Edit difference data:
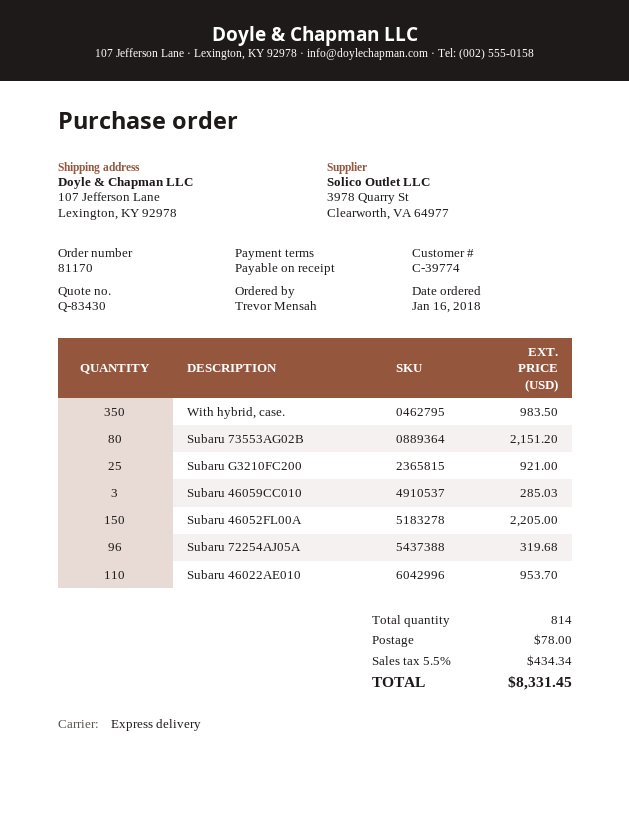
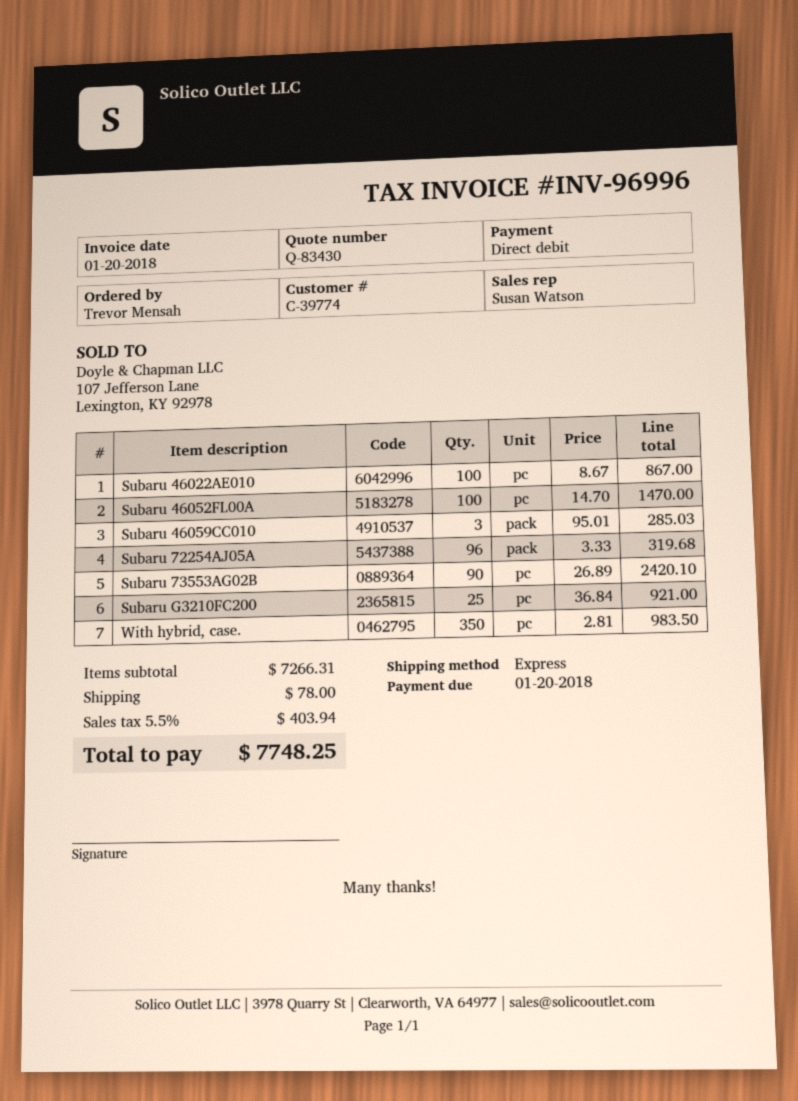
Subaru 73553AG02B: 80 for 2151.20 -> 90 for 2420.10
Subaru 46052FL00A: 150 for 2205.00 -> 100 for 1470.00
Subaru 46022AE010: 110 for 953.70 -> 100 for 867.00
tax: 5.5% = 434.34 -> 5.5% = 403.94
total: 8331.45 -> 7748.25

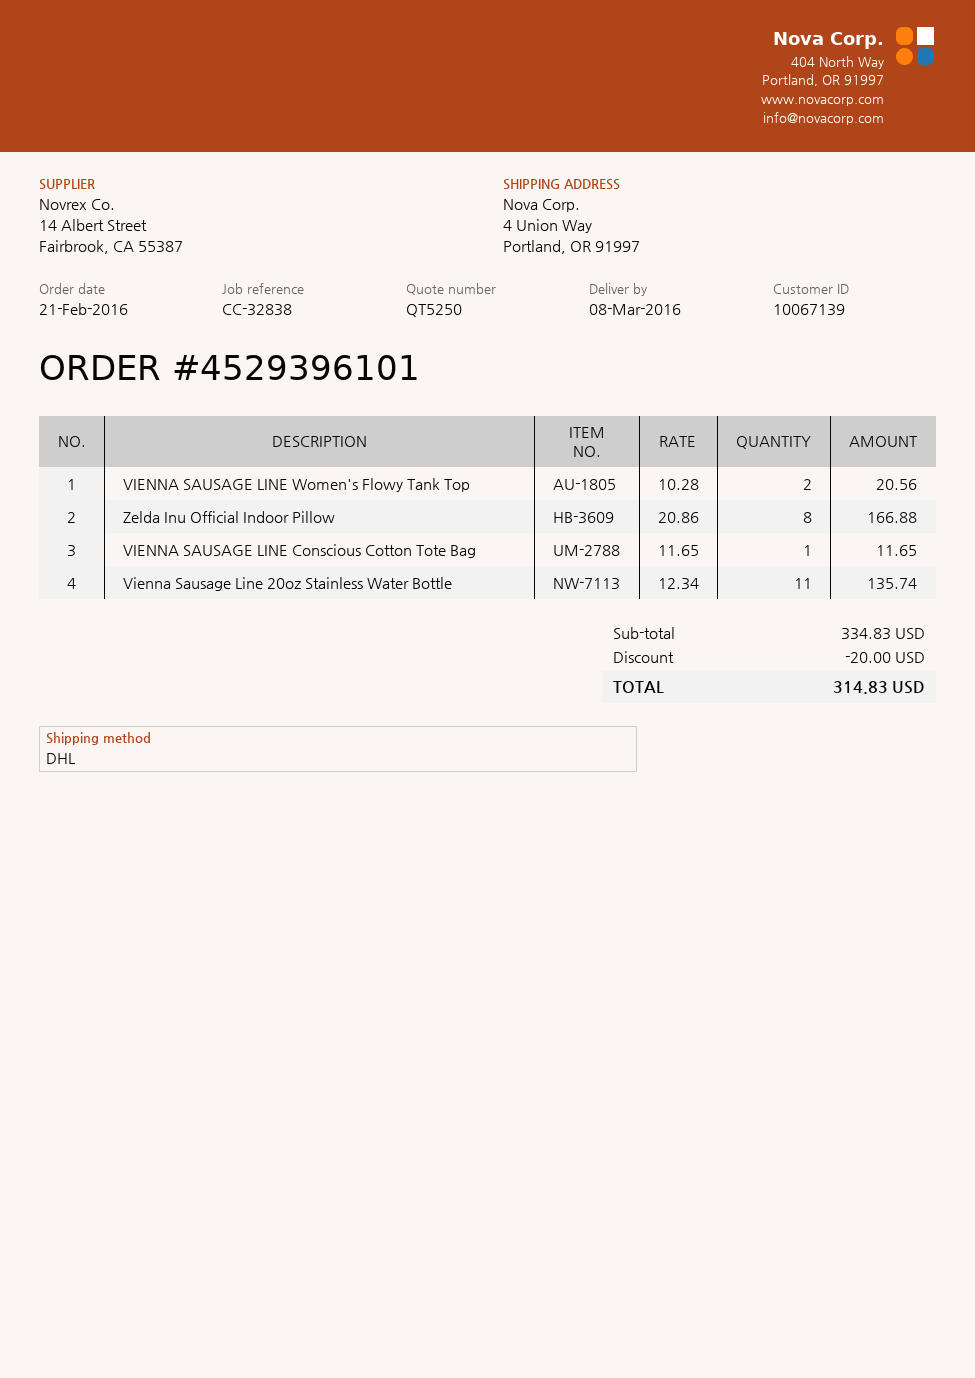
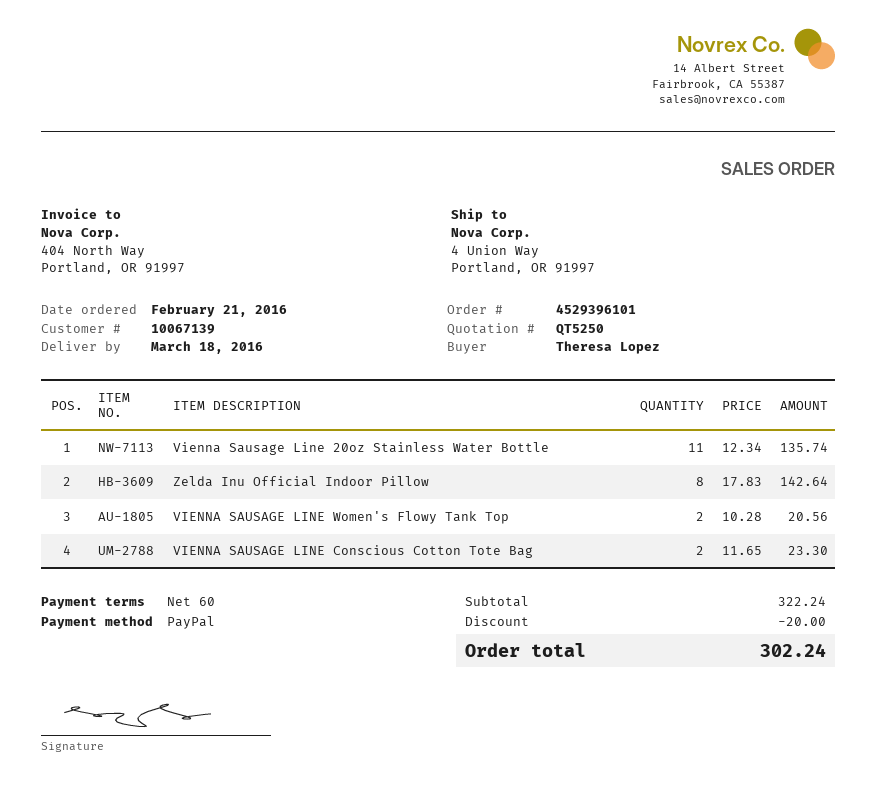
delivery date: 2016-03-08 -> 2016-03-18
Zelda Inu Official Indoor Pillow: 8 x 20.86 = 166.88 -> 8 x 17.83 = 142.64
VIENNA SAUSAGE LINE Conscious Cotton Tote Bag: 1 x 11.65 = 11.65 -> 2 x 11.65 = 23.30
subtotal: 334.83 -> 322.24
total: 314.83 -> 302.24

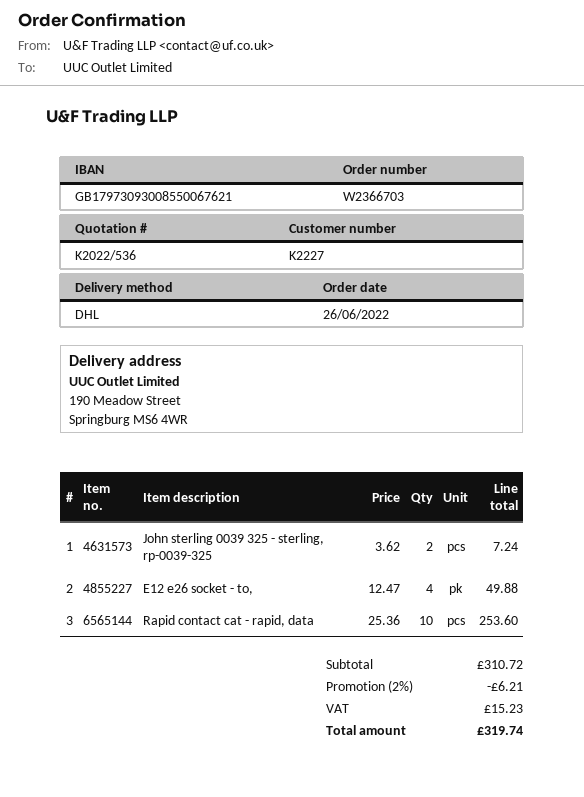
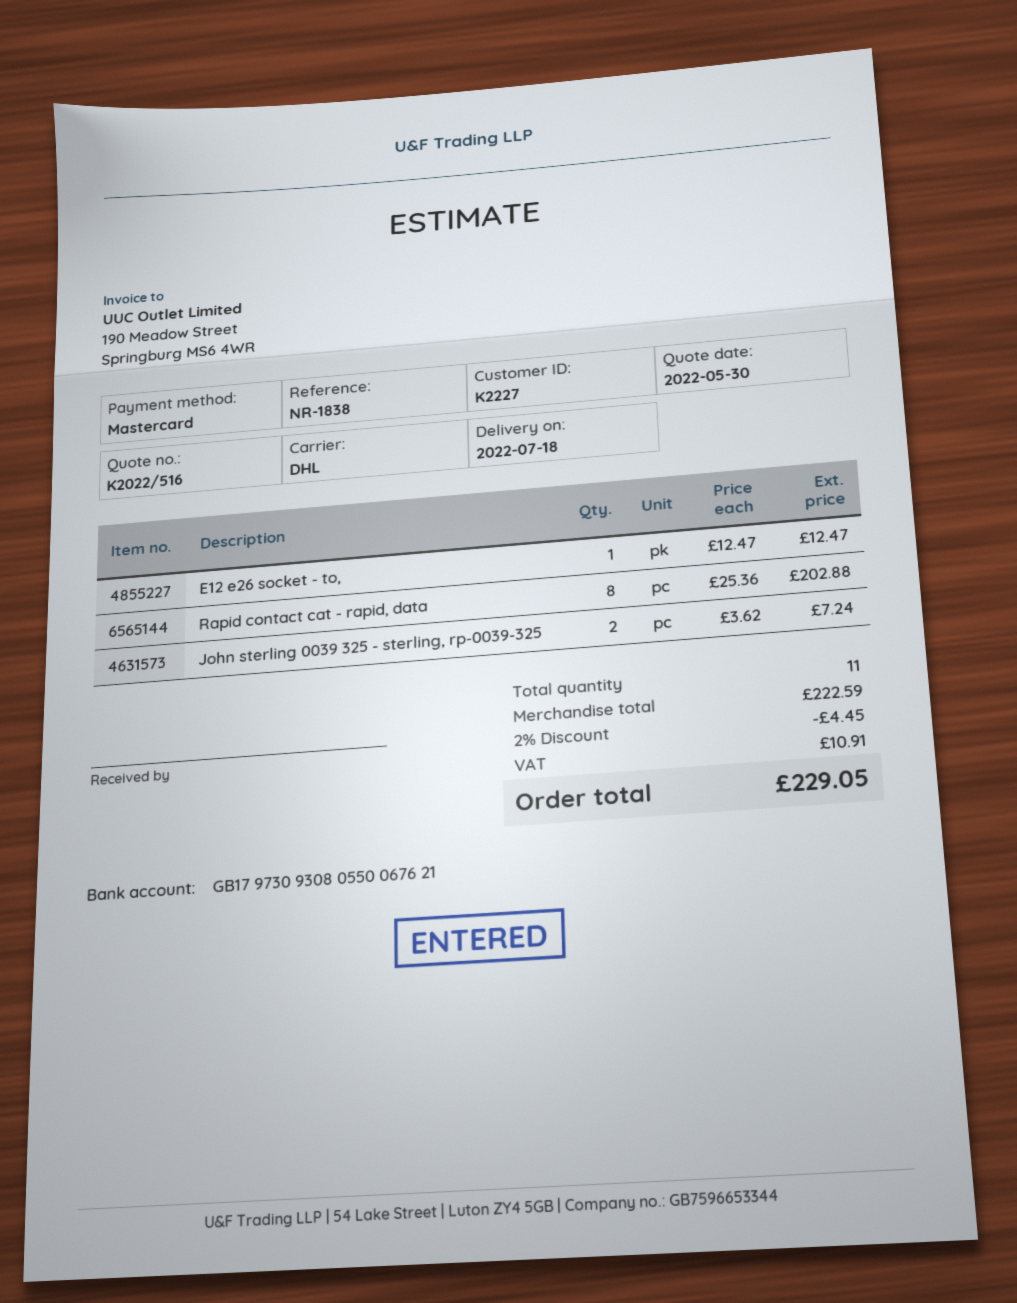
quote number: K2022/536 -> K2022/516
bank account: GB17973093008550067621 -> GB17973093080550067621
E12 e26 socket - to,: 4 x 12.47 = 49.88 -> 1 x 12.47 = 12.47
Rapid contact cat - rapid, data: 10 x 25.36 = 253.60 -> 8 x 25.36 = 202.88
subtotal: 310.72 -> 222.59
discount: 2% = 6.21 -> 2% = 4.45
tax: 15.23 -> 10.91
total: 319.74 -> 229.05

> TASK: Repeat, without pictures, exactly the lines of the data above from the one containing "delivery date: 2016-03-08 -> 2016-03-18" through the one containing "Rapid contact cat", including both and adding nothing.

> TASK ANSWER:
delivery date: 2016-03-08 -> 2016-03-18
Zelda Inu Official Indoor Pillow: 8 x 20.86 = 166.88 -> 8 x 17.83 = 142.64
VIENNA SAUSAGE LINE Conscious Cotton Tote Bag: 1 x 11.65 = 11.65 -> 2 x 11.65 = 23.30
subtotal: 334.83 -> 322.24
total: 314.83 -> 302.24

quote number: K2022/536 -> K2022/516
bank account: GB17973093008550067621 -> GB17973093080550067621
E12 e26 socket - to,: 4 x 12.47 = 49.88 -> 1 x 12.47 = 12.47
Rapid contact cat - rapid, data: 10 x 25.36 = 253.60 -> 8 x 25.36 = 202.88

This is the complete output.